A lista já vai longa e não tenho a certeza se consigo contabilizá-los todos:

- Em Agosto do ano passado, Yevgeny Prigozhin, o líder dos mercenários Wagner, morreu quando explodiu o avião em que os principais chefes se dirigiam a Moscovo.

- Em abril de 2003, Sergei Yushenkov, um político famoso, líder do partido Rússia Liberal, foi morto a tiro em frente da sua casa em Moscovo.

- Em Outubro de 2006, a jornalista Anna Politkovskaya, investigadora incessante dos abusos cometidos pelos russos na Chechénia, foi executada no prédio onde morava, também em Moscovo.

- Em Novembro de 2006, Aleksandr Litvinenko, foi envenenado com polónio radioactivo, em Londres. Litvinenko tinha fugido para a Grã-Bretanha depois de acusar os serviços secretos russos, FSB, de matar os oligarcas que inicialmente apoiaram Putin e depois não aceitaram as suas ordens. Os ingleses descobriram o nome dos dois homens que lhe colocaram o polónio no chá, mas a Rússia recusou-se a extraditá-los.

- Em Março de 2013, Boris Berezovsky, um desses oligarcas, que entretanto também tinha fugido para Londres, foi encontrado enforcado em casa.

- Em Julho de 2009, Natalya Estemirova, activista de direitos humanos, morta a tiro em Ingushetia, horas depois de ser raptada em Grozny, a capita da Chechénia.

- Em Novembro de 2009, o advogado Sergei Madnitsky, que tinha implicado o Governo numa fraude fiscal de 215 milhões de euros.
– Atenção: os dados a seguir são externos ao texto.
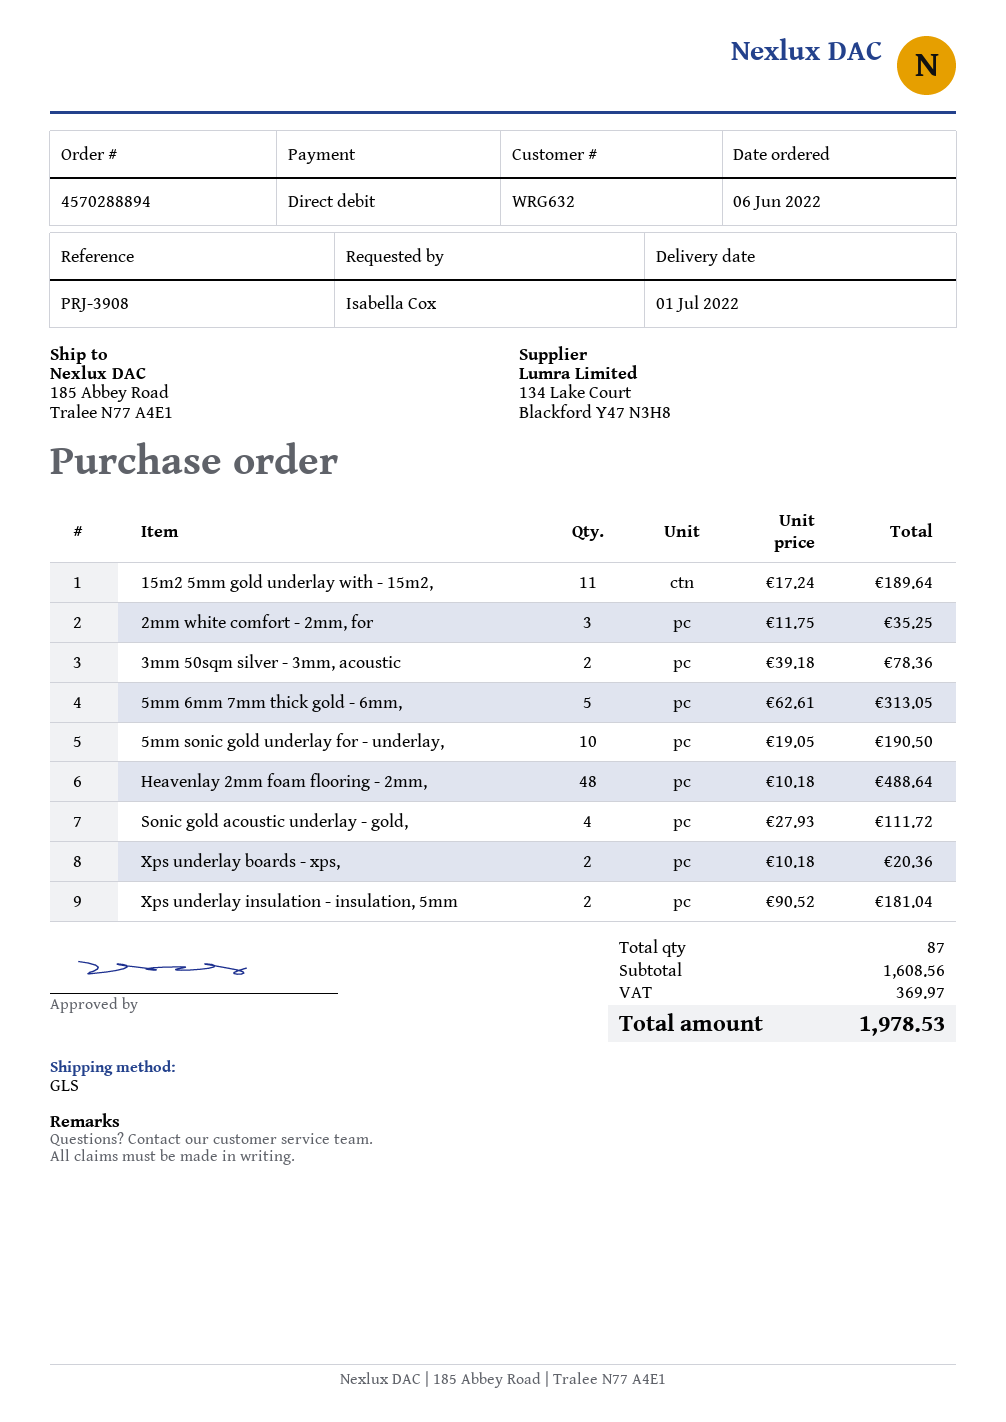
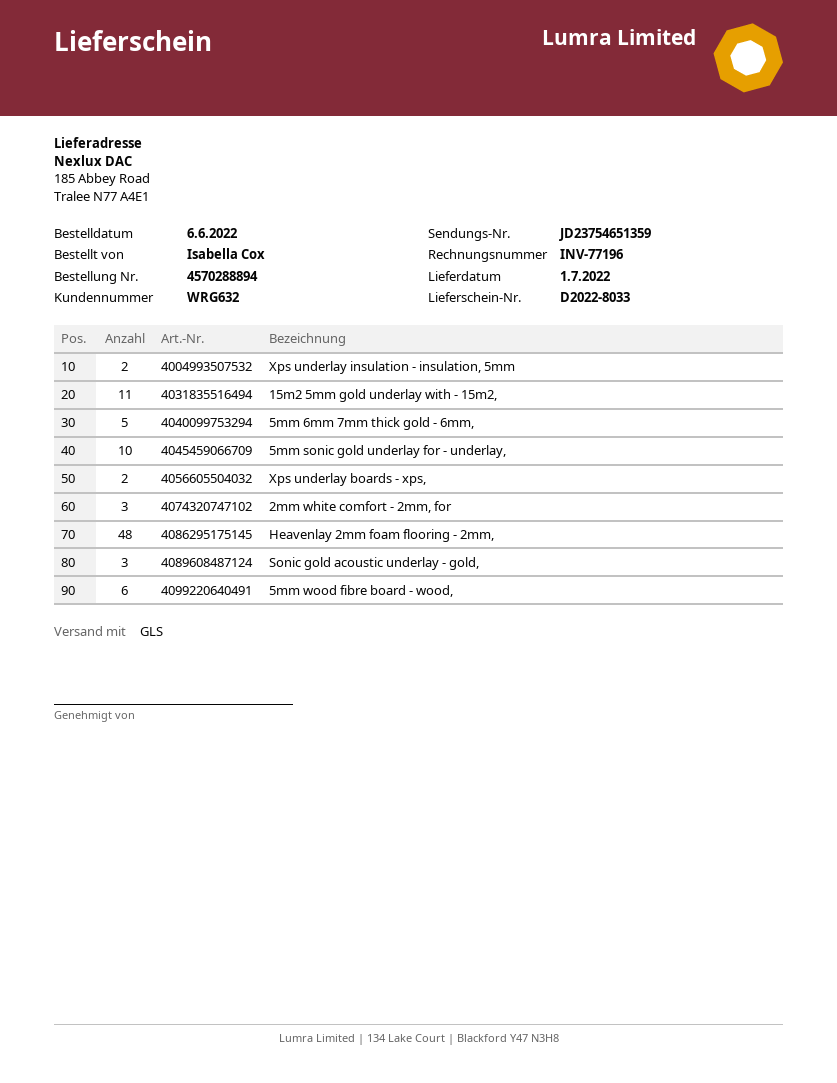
3mm 50sqm silver - 3mm, acoustic: 2 -> none
Sonic gold acoustic underlay - gold,: 4 -> 3
5mm wood fibre board - wood,: none -> 6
Sofria do pâncreas e foi-lhe recusado tratamento enquanto estava detido. Foi julgado e condenado pós-mortem, um procedimento invulgar. Por causa dele os Estados Unidos promulgaram a Lei Madnitsky, que criminaliza especificamente os abusos de direitos humanos cometidos pela Federação Russa.

- Em 2012, o oligarca Alexander Perepilichnyy, refugiado em Surrey, no Reino Unido, foi envenenado com uma substânia rara altamente tóxica, gelsemium.

- Em Fevereiro de 2015, Boris Nemtsov, governador regional, primeiro-ministro adjunto e depois adversário de Putin, foi abatido a tiro numa ponte perto do Kremlin.

- Em Março de 2018, o agente duplo Serguei Scripal e a filha Yulia, foram envenenados com novichok em Salysbury, Reino Unido.

Alexei Navalny já tinha sido envenenado pelo tradicional novichok em 2020 — impregnaram-lhe as cuecas, descobriu-se depois — mas voou para a Alemanha, onde o conseguiram curar. Demonstrando uma coragem insana, voltou para Moscovo e foi detido logo no aeroporto por violação de liberdade condicional; tinha sido condenado em 2014 por fraude, estava em prisão domiciliar, e as autoridades consideraram que ele não as tinha notificado que ia à Alemanha.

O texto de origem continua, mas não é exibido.